DATA PROVIDED:

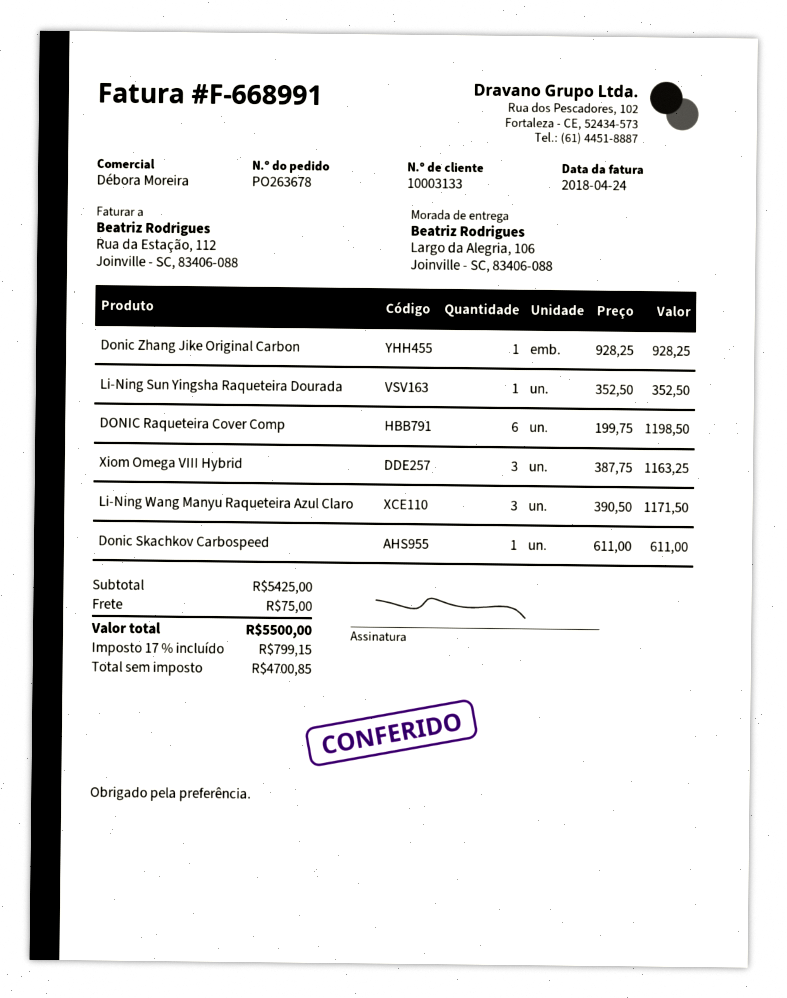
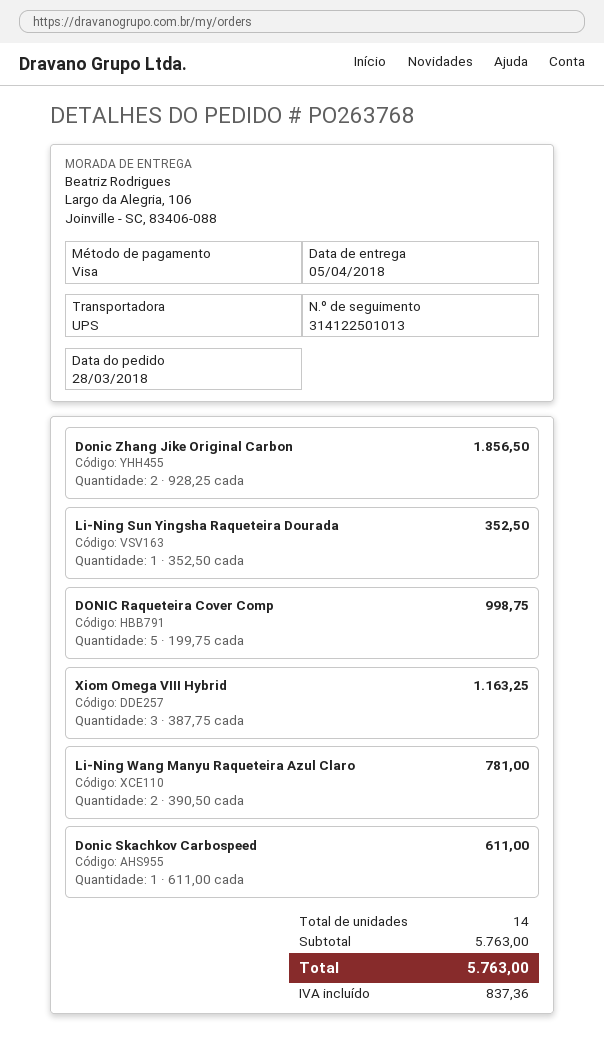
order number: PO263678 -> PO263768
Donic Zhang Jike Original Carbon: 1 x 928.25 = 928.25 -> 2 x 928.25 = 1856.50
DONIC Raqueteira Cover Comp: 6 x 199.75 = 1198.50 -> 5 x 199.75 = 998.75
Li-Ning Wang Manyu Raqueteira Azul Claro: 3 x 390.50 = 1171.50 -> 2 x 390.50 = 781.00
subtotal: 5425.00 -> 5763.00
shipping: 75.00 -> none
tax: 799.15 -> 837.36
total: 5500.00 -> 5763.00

==

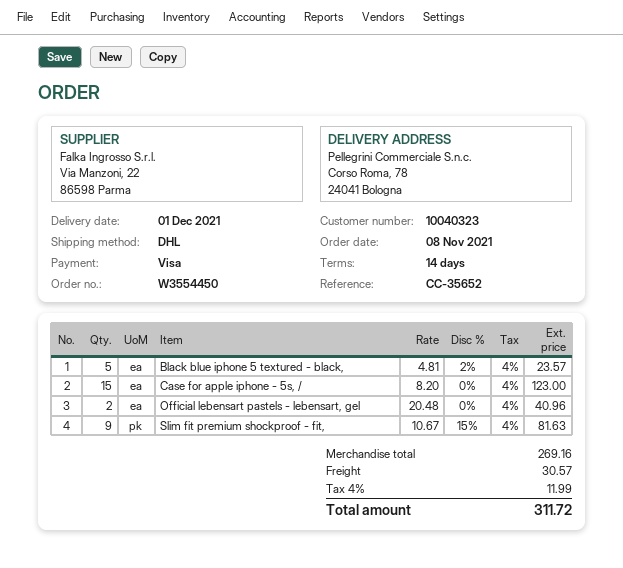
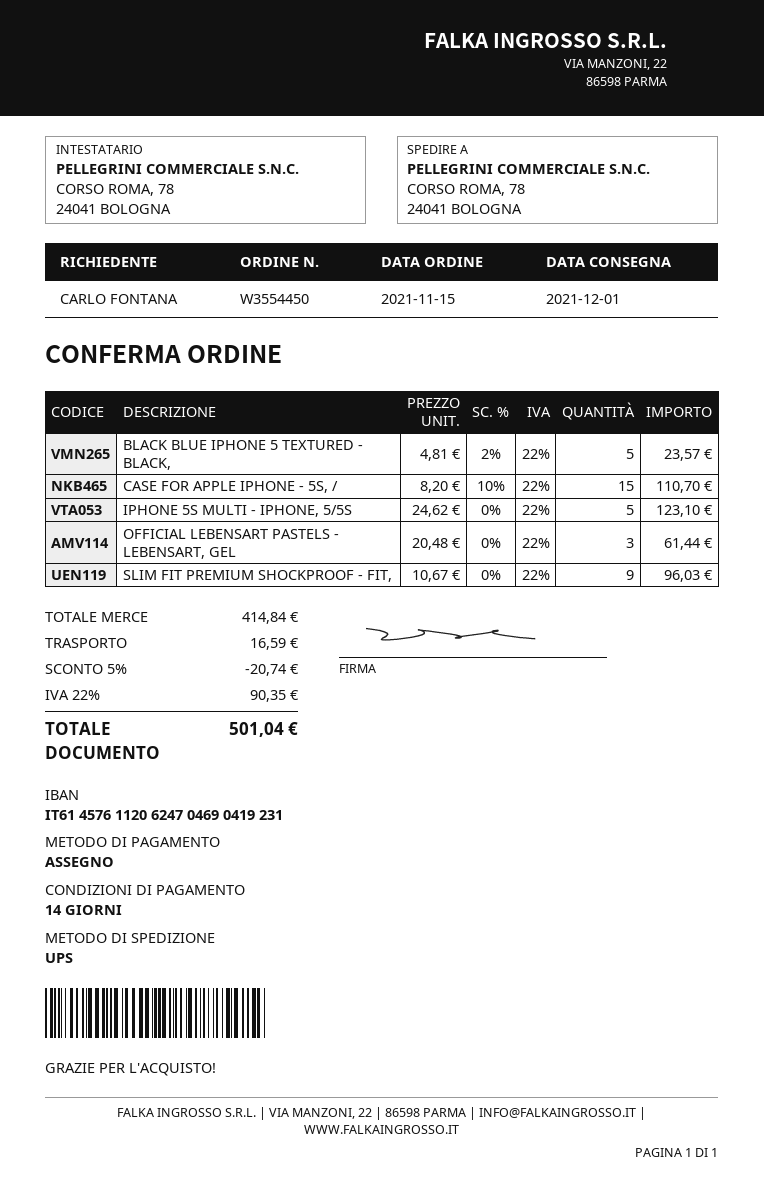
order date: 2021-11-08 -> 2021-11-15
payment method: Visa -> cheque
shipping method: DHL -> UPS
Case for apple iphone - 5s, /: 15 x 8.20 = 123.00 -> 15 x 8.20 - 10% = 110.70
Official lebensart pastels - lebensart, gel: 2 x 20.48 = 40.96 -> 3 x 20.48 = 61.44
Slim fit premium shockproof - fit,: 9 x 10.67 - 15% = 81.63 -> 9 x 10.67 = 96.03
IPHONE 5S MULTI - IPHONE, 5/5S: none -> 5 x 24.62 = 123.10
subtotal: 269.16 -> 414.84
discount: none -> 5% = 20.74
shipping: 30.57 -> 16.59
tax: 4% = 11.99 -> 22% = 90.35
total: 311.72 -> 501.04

WHAT IS NEEDED:
Which lines in the records above contain the string "shipping"? Copy them.

WRITTEN SOLUTION:
shipping: 75.00 -> none
shipping method: DHL -> UPS
shipping: 30.57 -> 16.59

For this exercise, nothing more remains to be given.